Quello del burnout è un problema che, soprattutto con la pandemia, ha toccato quasi tutti i lavori. Certo, c’è chi si è ritrovato senza un’occupazione dall’oggi al domani, ed è tutta un’altra faccenda. Ma anche chi il lavoro lo ha mantenuto, ha accusato i mesi di smart working senza contare le difficoltà di gestire i figli in dad. Non fa eccezione poi chi, con i social, ci lavora quasi 24 ore al giorno. E che, col lockdown, ha dovuto reinventare format e contenuti. Una difficoltà che ha portato molti tiktoker o instagrammer anche di successo a perdere la passione o ad abbandonare tutto. Come è successo alla stella di TikTok Charli D’Amelio che, lo scorso marzo, ha annunciato ai suoi 117 milioni di follower la decisione di chiudere quella parentesi perché priva di stimoli. «Molti dei veterani postano poco e le nuove leve, invece, hanno iniziato a mollare», ha aggiunto Devon Harris, 20enne di Tampa. «Lo stop è dovuto a tanti motivi. Quando uno di noi si apre col suo pubblico, confessando di sentirsi bullizzato o discriminato, sotto pressione o trattato come se fosse un robot, nessuno prova a capirlo. Nei commenti si leggono solo frasi come ‘Sei un influencer, abituati’».
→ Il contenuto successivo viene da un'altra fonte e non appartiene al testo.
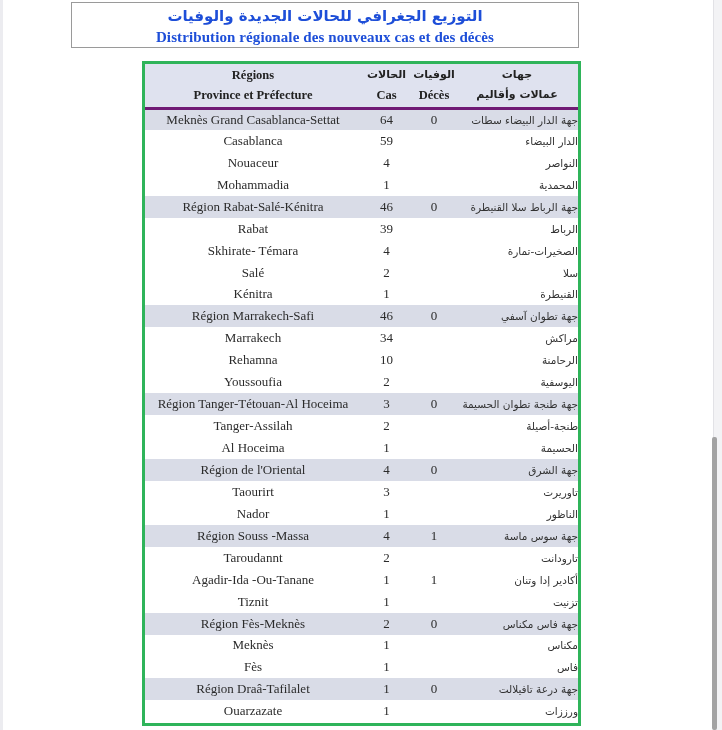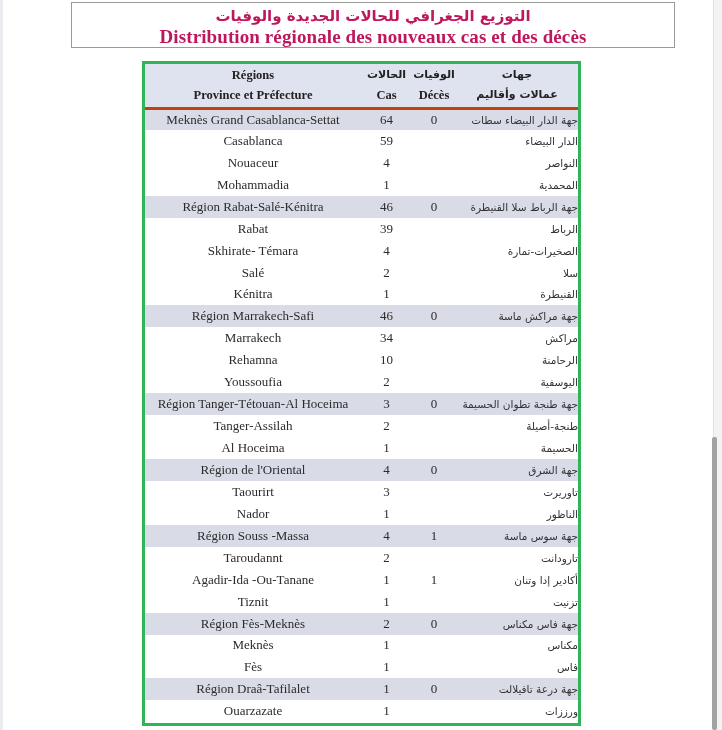--- a/index.html
+++ b/index.html
@@ -7,35 +7,35 @@
     width:722px; height:730px; overflow:hidden; position:relative;
     background:#ffffff;
     font-family:"Liberation Serif", "DejaVu Serif", serif;
     color:#2a2a2a;
   }
   .left-edge { position:absolute; left:0; top:0; width:3px; height:730px; background:#ececf0; }
   .scroll-track { position:absolute; left:713px; top:0; width:9px; height:730px; background:#f3f3f5; border-left:1px solid #e2e2e6; }
   .scroll-thumb { position:absolute; left:712px; top:437px; width:5px; height:293px; background:#a3a3a3; border-radius:2px; }
 
   .title-box {
-    position:absolute; left:71px; top:2px; width:604px; height:46px;
+    position:absolute; left:71px; top:2px; width:508px; height:46px;
     border:1.5px solid #9a9a9a; box-sizing:border-box; background:#fff;
-    text-align:center; color:#be185d;
+    text-align:center; color:#1d4ed8;
   }
   .title-ar { font-family:"DejaVu Sans", sans-serif; font-weight:bold; font-size:15px; line-height:20px; margin-top:3px; direction:rtl; }
-  .title-fr { font-weight:bold; font-size:19px; line-height:22px; letter-spacing:0.1px; }
+  .title-fr { font-weight:bold; font-size:15px; line-height:22px; letter-spacing:0.1px; }
 
   .table-wrap {
     position:absolute; left:142px; top:61px; width:439px; height:665px;
     border:3px solid #2fb45a; box-sizing:border-box; background:#fff;
   }
   table { border-collapse:collapse; width:100%; table-layout:fixed; }
   col.c1 { width:216px; } col.c2 { width:51px; } col.c3 { width:44px; } col.c4 { width:122px; }
   thead tr { background:#dfe2ef; height:44px; }
-  thead th { font-weight:bold; font-size:12.5px; line-height:20px; padding:0; vertical-align:middle; border-bottom:3px solid #c2410c; color:#222; }
+  thead th { font-weight:bold; font-size:12.5px; line-height:20px; padding:0; vertical-align:middle; border-bottom:3px solid #701a75; color:#222; }
   thead th .ar { font-family:"DejaVu Sans", sans-serif; font-size:11px; display:block; direction:rtl; }
   tbody tr { height:21.95px; }
   tbody td { font-size:13px; text-align:center; padding:0; vertical-align:middle; white-space:nowrap; overflow:hidden; color:#2b2b2b; }
   tbody tr.region { background:#d9dce7; }
   td.ar { font-family:"DejaVu Sans", sans-serif; font-size:10.5px; direction:rtl; text-align:right; color:#333; }
 </style>
 </head>
 <body>
 
 <div class="left-edge"></div>
@@ -125,21 +125,21 @@
         <tr class="province">
           <td>Kénitra</td>
           <td>1</td>
           <td></td>
           <td class="ar">القنيطرة</td>
         </tr>
         <tr class="region">
           <td>Région Marrakech-Safi</td>
           <td>46</td>
           <td>0</td>
-          <td class="ar">جهة مراكش ماسة</td>
+          <td class="ar">جهة تطوان آسفي</td>
         </tr>
         <tr class="province">
           <td>Marrakech</td>
           <td>34</td>
           <td></td>
           <td class="ar">مراكش</td>
         </tr>
         <tr class="province">
           <td>Rehamna</td>
           <td>10</td>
Giovani creativi usati come macchine da soldi

Il fenomeno non riguarda solo TikTok. E non c’entra solo l’emergenza Covid. È dal 2017 che chi lavora online e sui social denuncia un disagio che pochi comprendono. Tra instagrammer e youtuber molti si sono sentiti soffocati dalle logiche dell’algoritmo. Così hanno messo un punto alla loro carriera. «Quello che, all’inizio, sembra stimolante, alla lunga diventa stancante. Ti sembra di non avere ore a sufficienza per fare tutto e vivere una vita normale», ha raccontato il 22enne Jose Damas. Che, come tanti, si è sentito messo alla prova dalla volatilità del successo regalatogli dalla crescita dei follower. Una soddisfazione che non si è mai goduto perché costantemente impegnato ad alzare l’asticella per preservare reputazione e garantirsi una stabilità economica. Alla base di questo malessere generalizzato, molti sostengono ci sia anche lo sfruttamento smodato dei content creator da parte dei giganti del tech che puntano su figure simili per raggiungere un pubblico più trasversale e avviare business redditizi. Un meccanismo usa e getta. «Mi sono spesso sentito come una macchina da soldi. Un giorno ero utile, il giorno dopo non ero più nessuno. Un ricambio del genere non aiuta la salute mentale perché nessuno pensa a te come persona, ti vedono come uno strumento a loro disposizione e basta», ha spiegato Innanen. Una sensazione che, per molti, è passata solo con sessioni di terapia e life coaching, parlandone in famiglia e, talvolta, coi vertici dei social network. TikTok, ad esempio, mette a disposizione del creator un team al quale rivolgersi per calibrare al meglio le proprie esigenze, i propri obiettivi e lavorare in un clima produttivo e sereno.